On the day of his death, he and his Lincoln were roaring through the Oregon countryside, wiping out mailboxes right and left, as though he was Don Quixote and they were enemy windmills.
His was the only funeral I’ve ever attended where all the “mourners” did was laugh.
* * * * *
So, beloved . . . , you don’t have to ever get old at all. My Great Aunt Lois, at the age of 104, still firmly up to date on the Zeitgeist, was asked, “Aunt Lois, how old do you have to be before you are old?” Without a minute’s hesitation, she shot back, “Old is anyone who is fifteen years older than you are.”
Those who never grow old remain passionately in love with every aspect of life. They are voracious readers and indefatigable travelers. The days are never long enough for all they want to learn and do. Yet in all their continual growth, they continuously watch out for opportunities to help those who need what they’re capable of providing–they are known far and wide for paying it forward. They revel in children and young people, never more joyous than when in the midst of them. Because of all this, they find no time in which to get old. Most likely, death will have to really huff and puff just to trip them up at last. When their race is stopped, funerals are never held for them–only celebrations.
My own beloved mother was just as much in love with life as was her father; she differed from him mainly in that she spent her lifetime ministering to the needs of others. His center of gravity was closer home.
I’ve dedicated 13 of my 86 books to my mother, for she was my lodestar. Possessed of a near photographic memory, she’d memorized thousands of pages of short stories, poetry, and readings. And never slowed down until faced with the cruelest enemy of all, Dementia.
In one of my books, Tears of Joy for Mothers, my introduction is titled, “My Mother’s Scrapbooks,” and it consists of my mother’s favorite poems of the home, of life itself. It is fitting that I close this three-part blog series with the poem she first recited when she won a high school elocutionary contest with it. Later on, it was while hearing her recite it that my father fell in love with her. Late in life, in the “From the Cradle to the Grave” programs she and my father put on, she’d close the program with the one poem that summed up her passion for life: Amelia Burr’s “A Song of Living.”
“Because I have loved life, I shall have no sorrow to die.
I have sent up gladness on wings to be lost in the blue of the sky,
I have run and leaped with the rain, I have taken the wind to my breast.
My cheek like a drowsy child to the face of the earth I have pressed.
Because I have loved life, I shall have no sorrow to die.
I have kissed young love on the lips. I have heard his song to the end
I have struck my hand like a seal, in the loyal hand of a friend.
I have known the peace of Heaven, the comfort of work done well.

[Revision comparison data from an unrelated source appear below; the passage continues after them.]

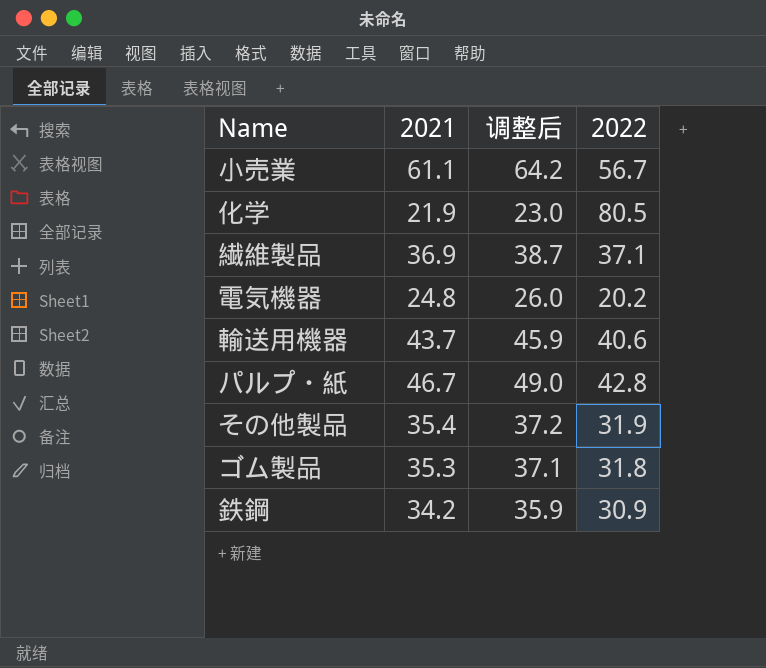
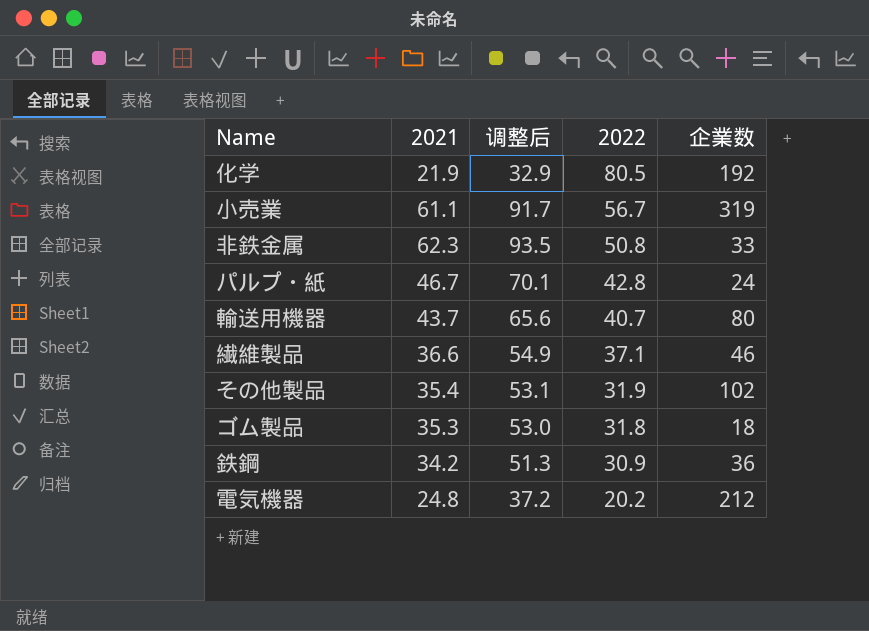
row order: none -> 2022 descending
column 调整后 | formula: [2021] * 1.05 -> [2021] * 1.5
column 企業数 | position: none -> 5
row 非鉄金属: none -> 62.3 | 93.5 | 50.8 | 33
輸送用機器 | 2022: 40.6 -> 40.7
繊維製品 | 2021: 36.9 -> 36.6

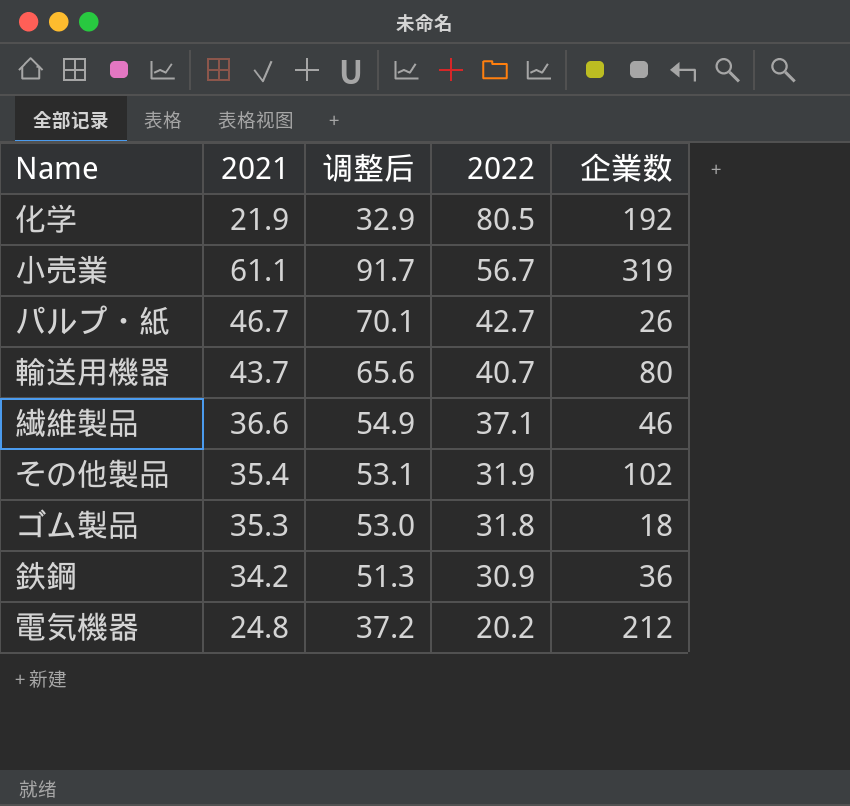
row 非鉄金属: 62.3 | 93.5 | 50.8 | 33 -> none
パルプ・紙 | 2022: 42.8 -> 42.7
パルプ・紙 | 企業数: 24 -> 26

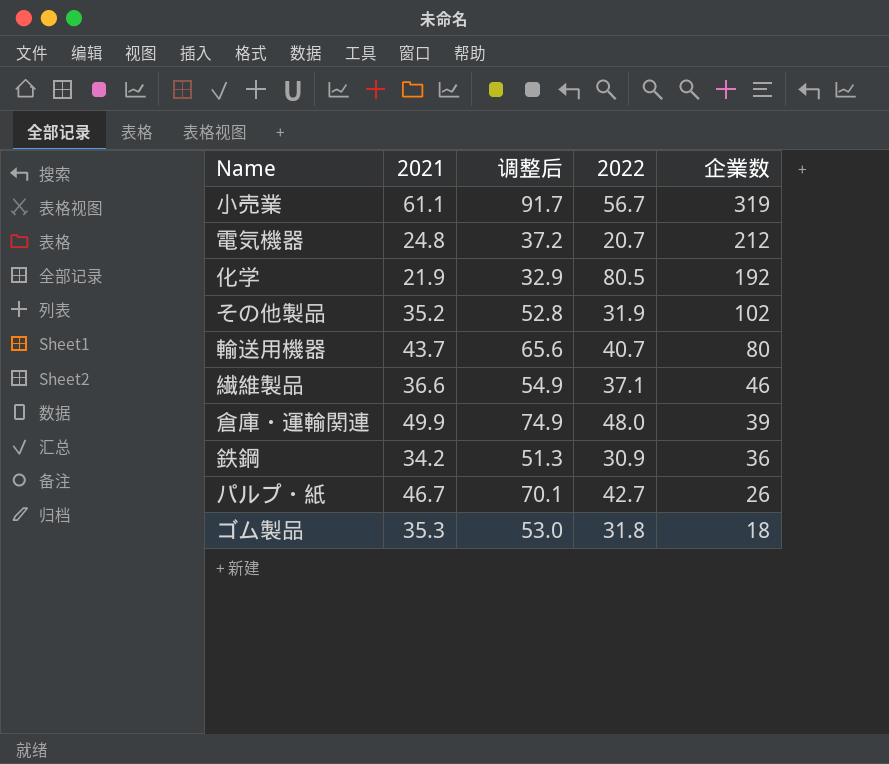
row order: 2022 descending -> 企業数 descending
電気機器 | 2022: 20.2 -> 20.7
その他製品 | 2021: 35.4 -> 35.2
その他製品 | 调整后: 53.1 -> 52.8
row 倉庫・運輸関連: none -> 49.9 | 74.9 | 48.0 | 39

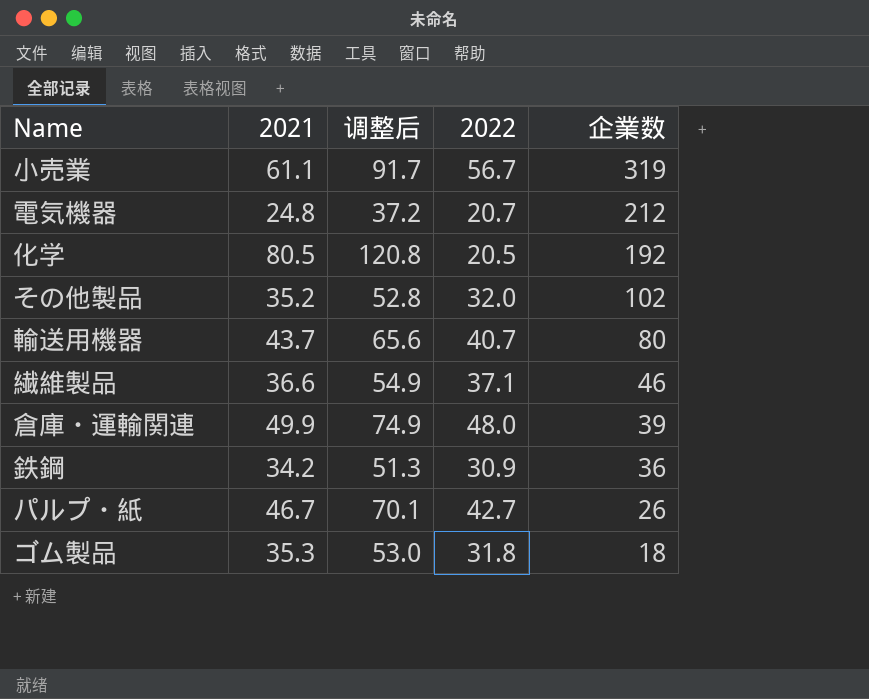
化学 | 2021: 21.9 -> 80.5
化学 | 调整后: 32.9 -> 120.8
化学 | 2022: 80.5 -> 20.5
その他製品 | 2022: 31.9 -> 32.0

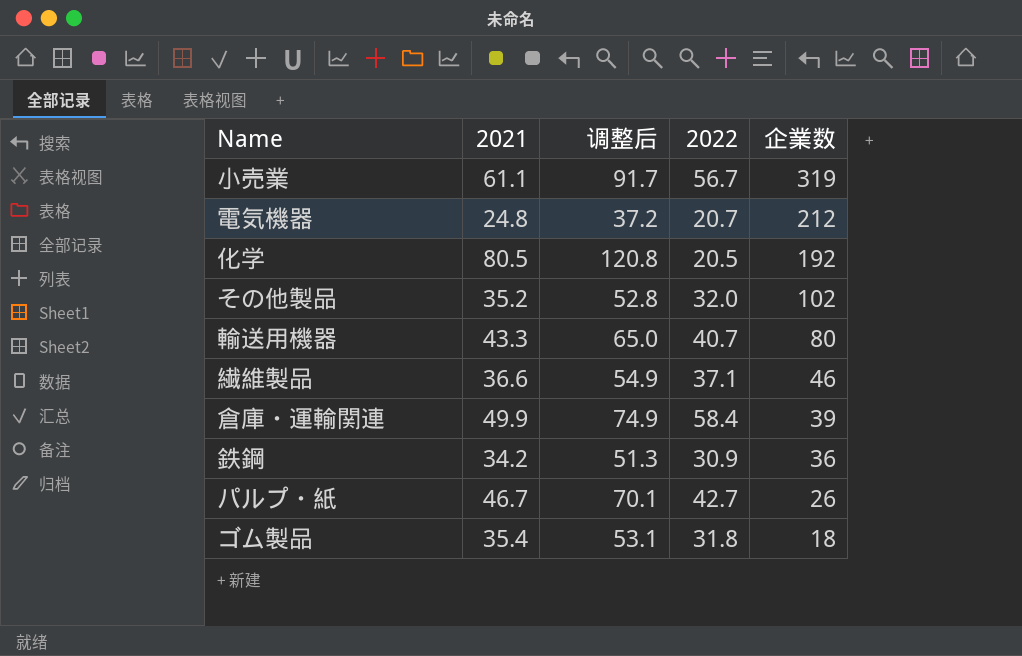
輸送用機器 | 2021: 43.7 -> 43.3
輸送用機器 | 调整后: 65.6 -> 65.0
倉庫・運輸関連 | 2022: 48.0 -> 58.4
ゴム製品 | 2021: 35.3 -> 35.4
ゴム製品 | 调整后: 53.0 -> 53.1

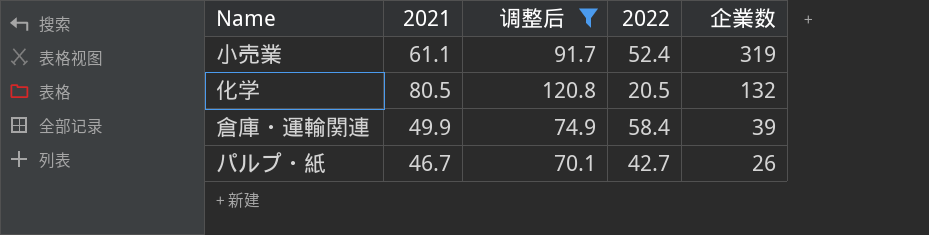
filter: none -> 调整后 >= 70.1
小売業 | 2022: 56.7 -> 52.4
化学 | 企業数: 192 -> 132

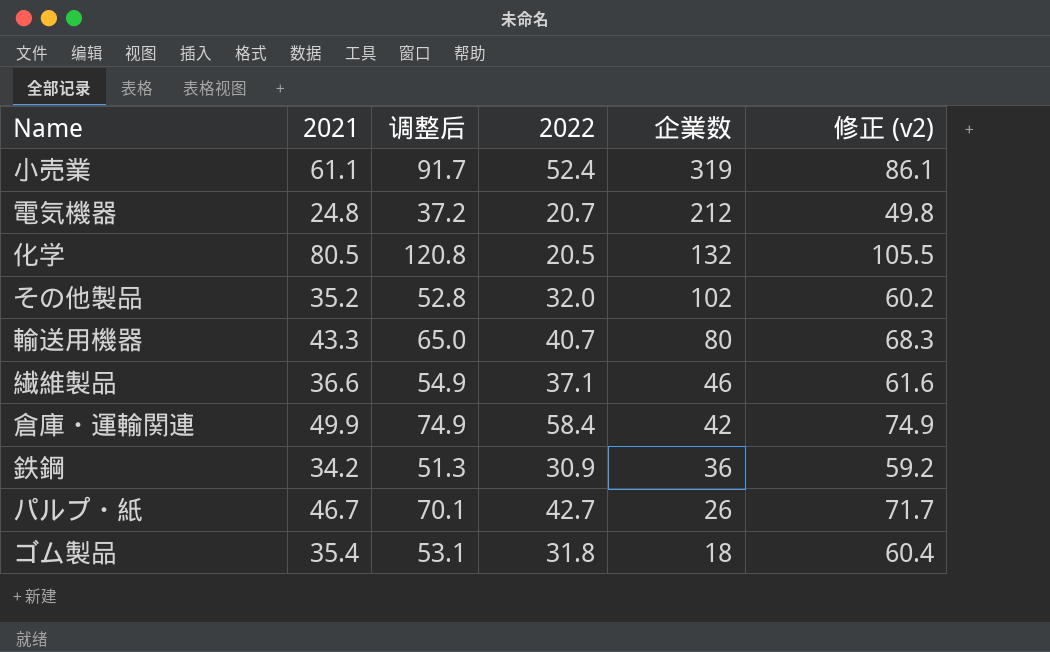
filter: 调整后 >= 70.1 -> none
column 修正 (v2) | formula: none -> [2021] + 25
倉庫・運輸関連 | 企業数: 39 -> 42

I have longed for death in the darkness and risen alive out of hell.
Because I have loved life, I have no sorrow to die.
I give a share of my soul to the world where my course is run.
I know that another shall finish the task that I leave undone.
I know that no flower, no flint, was in vain on the path I trod.
As one looks on a face through a window, through life, I have looked on God.
Because I have loved life, I shall have no sorrow to die.”